Hometown: 
Hudson, IA

“When Rylan was born, they went to clean him and his skin wiped right off his hands and feet.”

Ann Mohr and her husband, Mark, had no idea the challenges their son would face when he was born in 2006.

Shortly after birth, a local dermatologist diagnosed Rylan with epidermolysis bullosa, or EB, a rare disorder that causes the skin to blister at even the slightest irritation.

The Mohrs didn’t know how to care for their newborn’s unique needs and didn’t feel comfortable taking him home from the hospital.

“As a parent, you expect to have a healthy baby and a healthy child growing up,” says Mark. “Having a baby with health issues is very stressful and something nobody expects to have.”

When he was 3 days old, Rylan was transferred to University of Iowa Stead Family Children’s Hospital. He spent the first three months of his life in the Neonatal Intensive Care Unit fighting off several life-threatening infections in the wounds created by his skin condition.

During that time, Ann and Mark spent hours with Rylan’s UI Stead Family Children’s Hospital nurses each day, learning how to properly drain their son’s blisters, treat his wounds with medicine or lotion, and bandage his skin correctly.  

“This is really the place for any critical or skilled care,” says Ann. “I can’t even put into words the kind of care we had and Rylan had when he was here.”

Rylan’s care team also coordinated home nursing for the family, and Ann left her teaching job to provide Rylan with the full-time care he needed.

“He would scream at night and he would itch his skin off, so I would have to sleep by his bed and hold him down all night long,” remembers Ann.

When Rylan began walking at age 3, he started physicial and occupational therapy. By that time, his parents had learned how to adjust to Rylan’s needs—which clothes he could handle, how he could sit in a car seat, and how long he could play with certain toys.

The Mohrs credit Rylan’s neonatology, dermatology, gastroenterology, surgery, and emergency care specialists for the progress he has made.

“UI Stead Family Children’s Hospital has really changed our lives,” says Mark. “They brought Rylan along from a disease which he was not expected to live more than a year to being a very healthy 8-year-old boy.”

Rylan still undergoes wound care twice a day—a process he endures without complaint or pain management. He wears bandages on his feet to prevent blisters and uses a feeding tube if his wounds become more severe.
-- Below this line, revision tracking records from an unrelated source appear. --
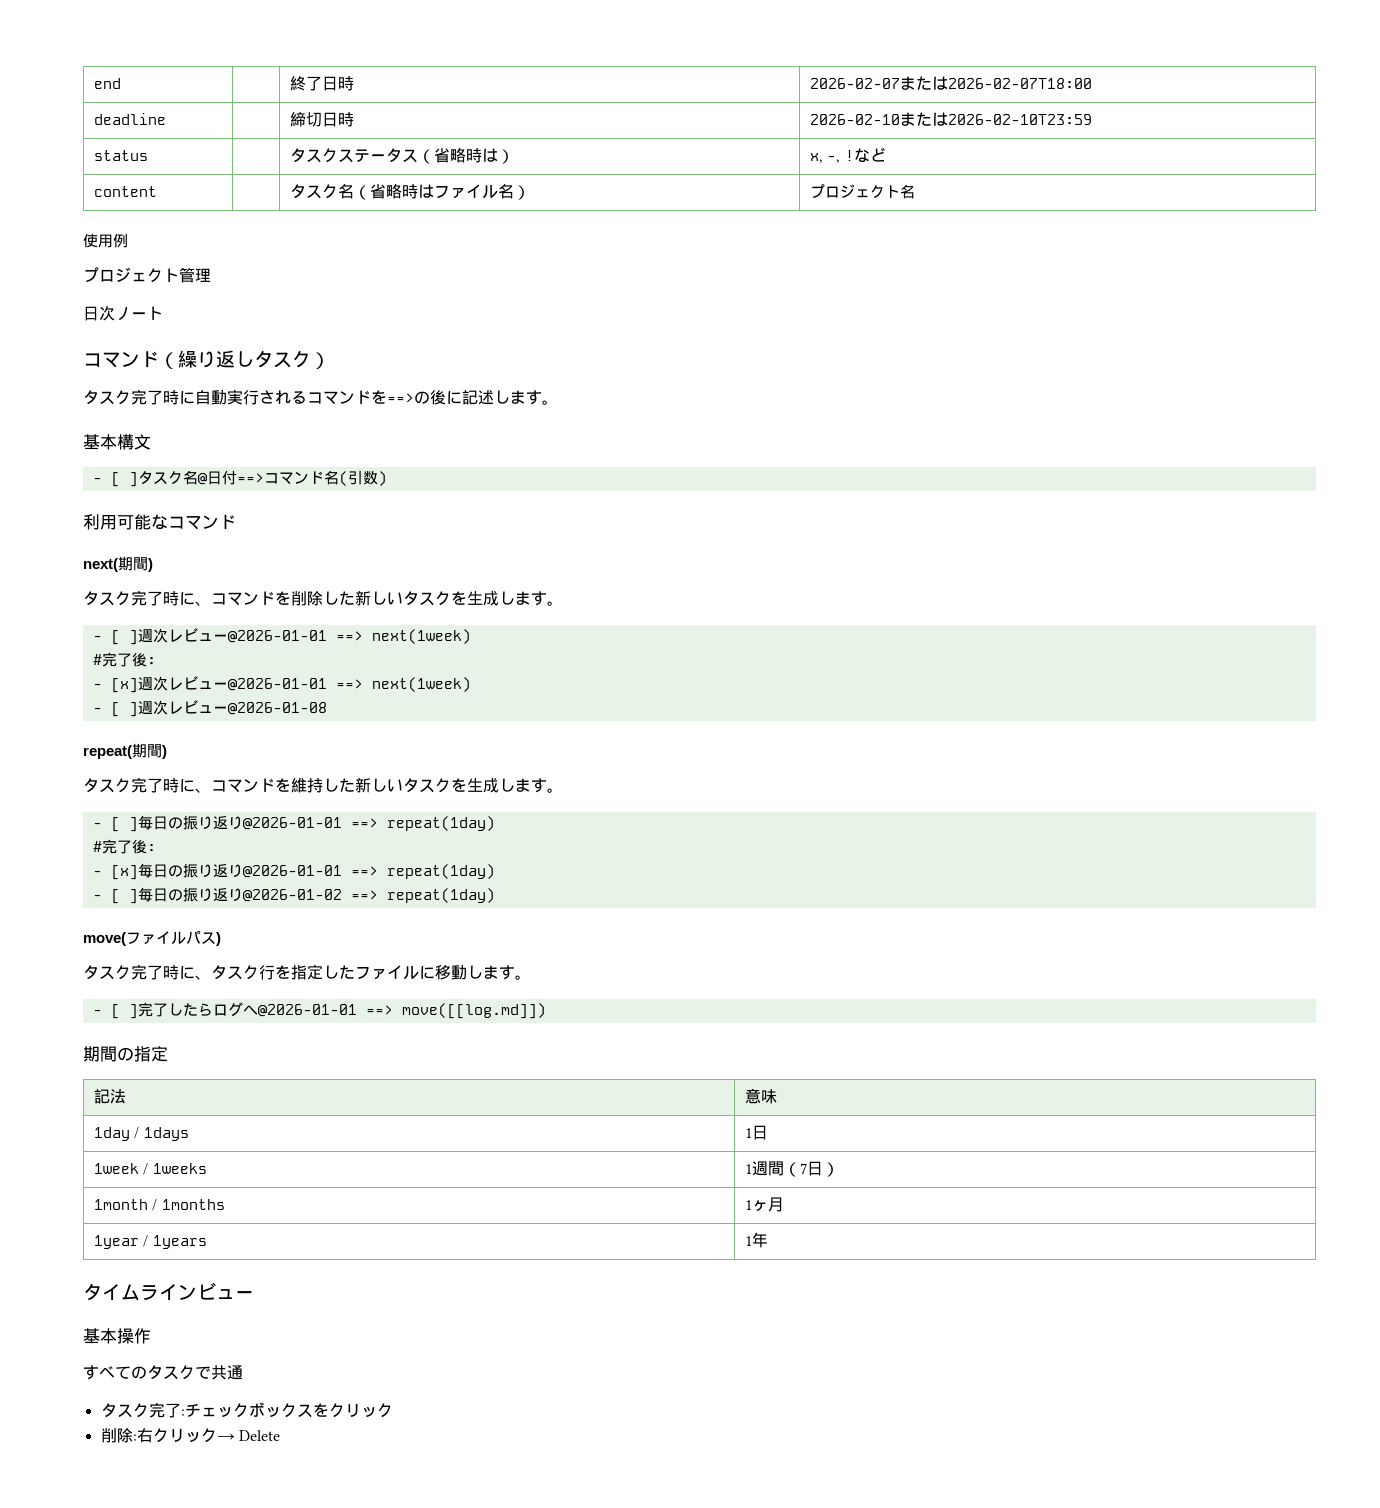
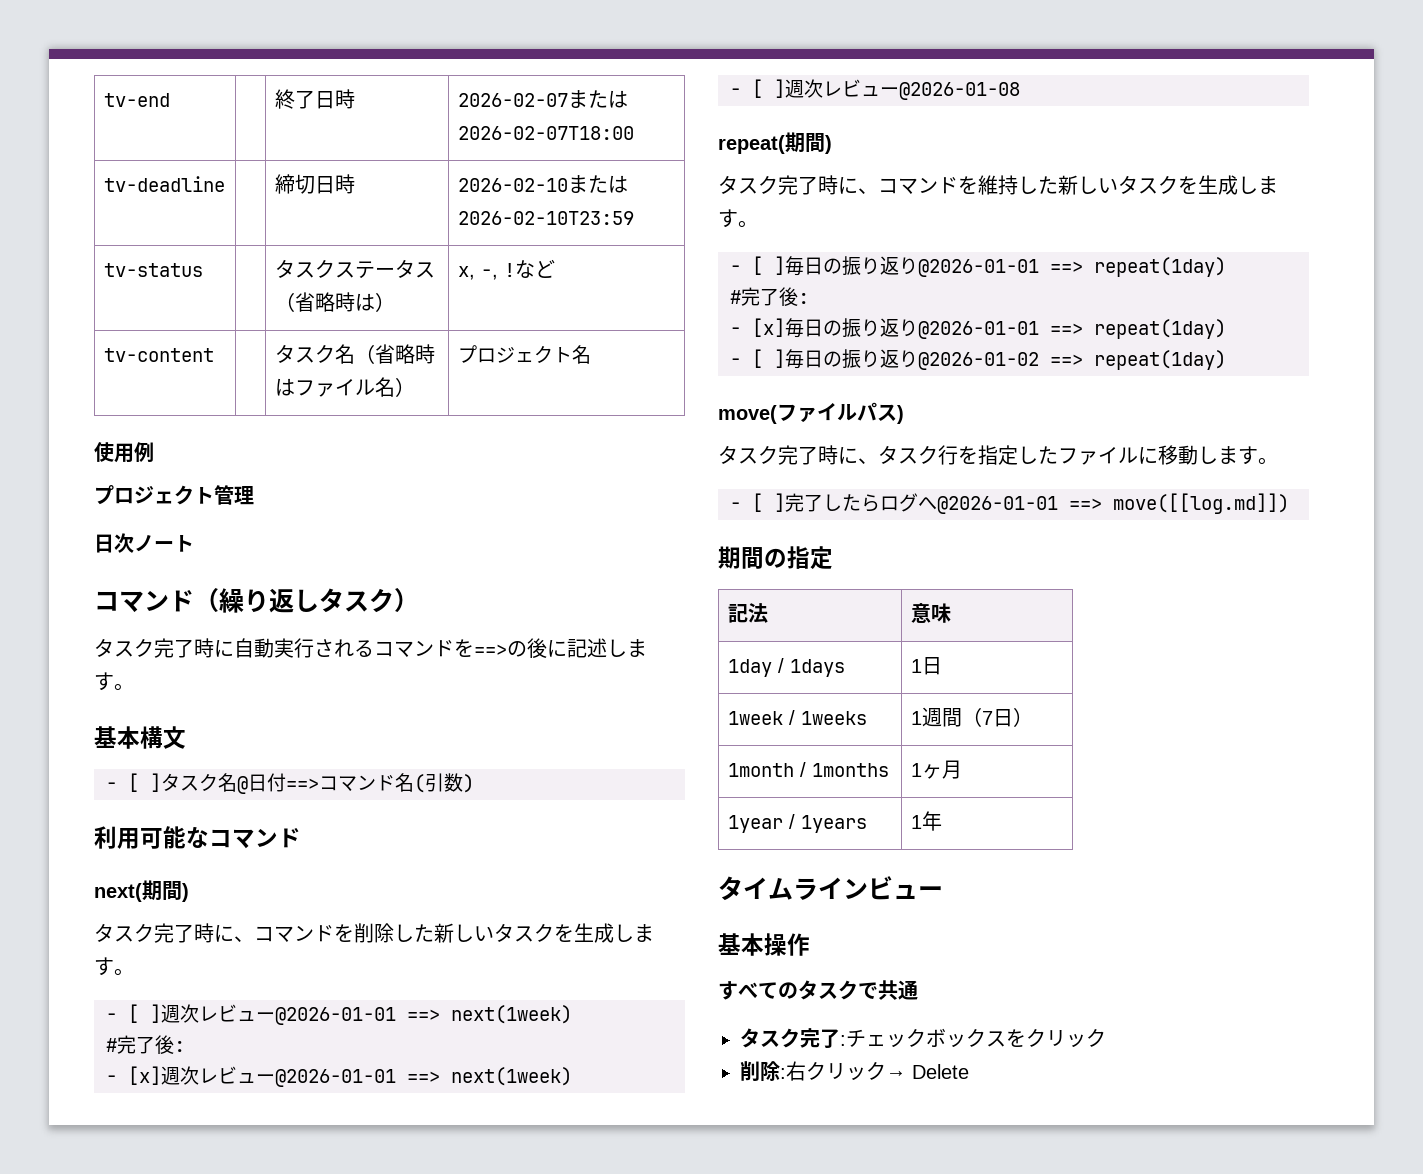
- end | | 終了日時 | 2026-02-07または2026-02-07T18:00
+ tv-end | | 終了日時 | 2026-02-07または2026-02-07T18:00
- deadline | | 締切日時 | 2026-02-10または2026-02-10T23:59
+ tv-deadline | | 締切日時 | 2026-02-10または2026-02-10T23:59
- status | | タスクステータス（省略時は） | x, -, !など
+ tv-status | | タスクステータス（省略時は） | x, -, !など
- content | | タスク名（省略時はファイル名） | プロジェクト名
+ tv-content | | タスク名（省略時はファイル名） | プロジェクト名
Despite his condition, Rylan lives life to the fullest. He loves watching, reading about, and playing sports when he can, and he keeps stats for his older brother—and best friend—Andrew’s baseball team.

“Rylan’s attitude toward EB blows me away,” says Ann. “He really doesn’t care that he has this skin condition. He knows how to protect himself, but he’s also going to enjoy life every single day.”